==== PROVIDED ENTRIES ====

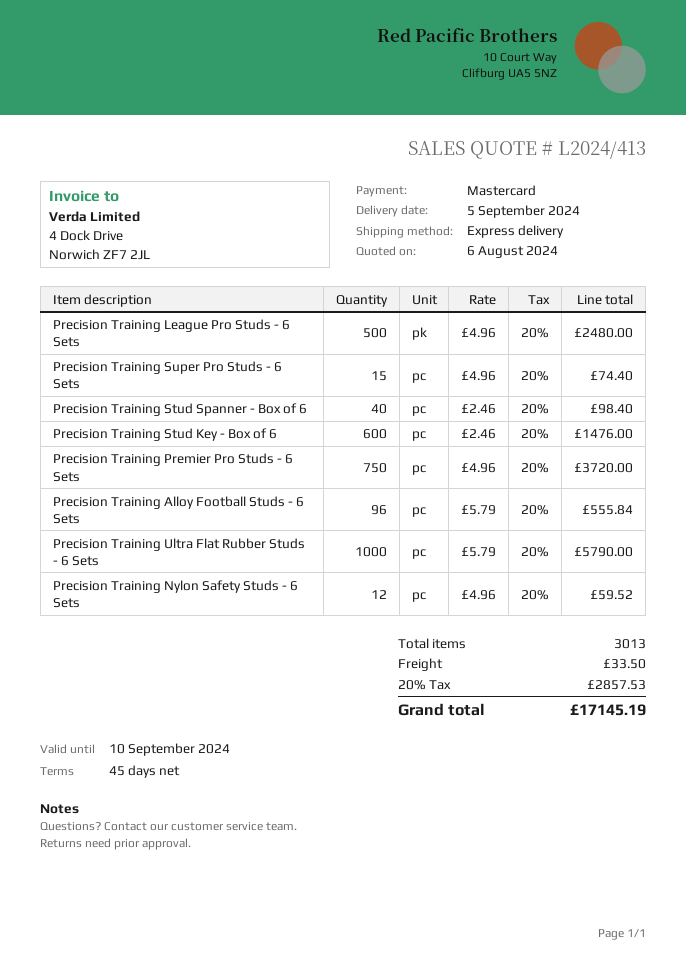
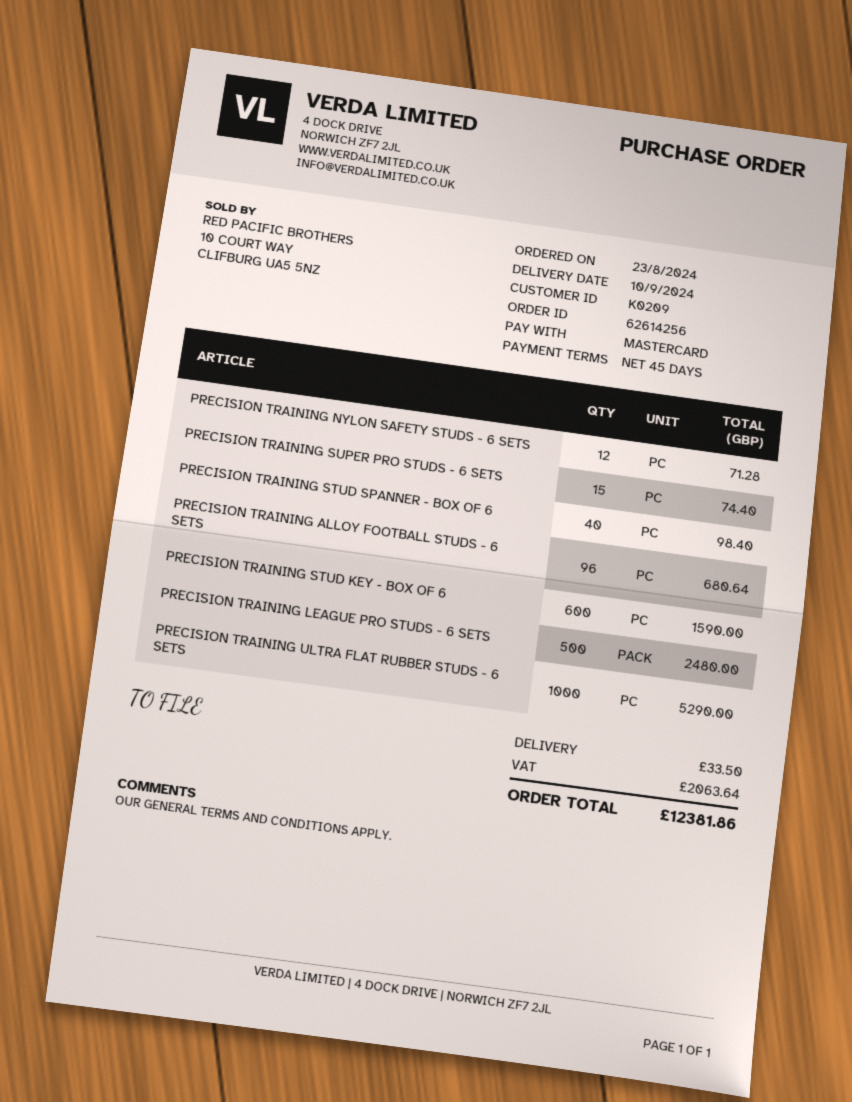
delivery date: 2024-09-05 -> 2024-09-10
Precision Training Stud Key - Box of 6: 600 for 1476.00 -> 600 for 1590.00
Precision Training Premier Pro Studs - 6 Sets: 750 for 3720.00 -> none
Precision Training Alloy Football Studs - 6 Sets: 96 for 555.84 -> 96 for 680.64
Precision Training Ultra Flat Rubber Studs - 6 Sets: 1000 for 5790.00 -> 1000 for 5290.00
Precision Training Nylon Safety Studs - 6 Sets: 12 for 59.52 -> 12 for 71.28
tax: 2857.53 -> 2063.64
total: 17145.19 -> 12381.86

====

### WHAT THE EXERCISE ASKS
All that is needed is an exact copy of the lines from the top of the entries through the line containing "Precision Training Ultra", pictures left out.

### ANSWER BELOW
delivery date: 2024-09-05 -> 2024-09-10
Precision Training Stud Key - Box of 6: 600 for 1476.00 -> 600 for 1590.00
Precision Training Premier Pro Studs - 6 Sets: 750 for 3720.00 -> none
Precision Training Alloy Football Studs - 6 Sets: 96 for 555.84 -> 96 for 680.64
Precision Training Ultra Flat Rubber Studs - 6 Sets: 1000 for 5790.00 -> 1000 for 5290.00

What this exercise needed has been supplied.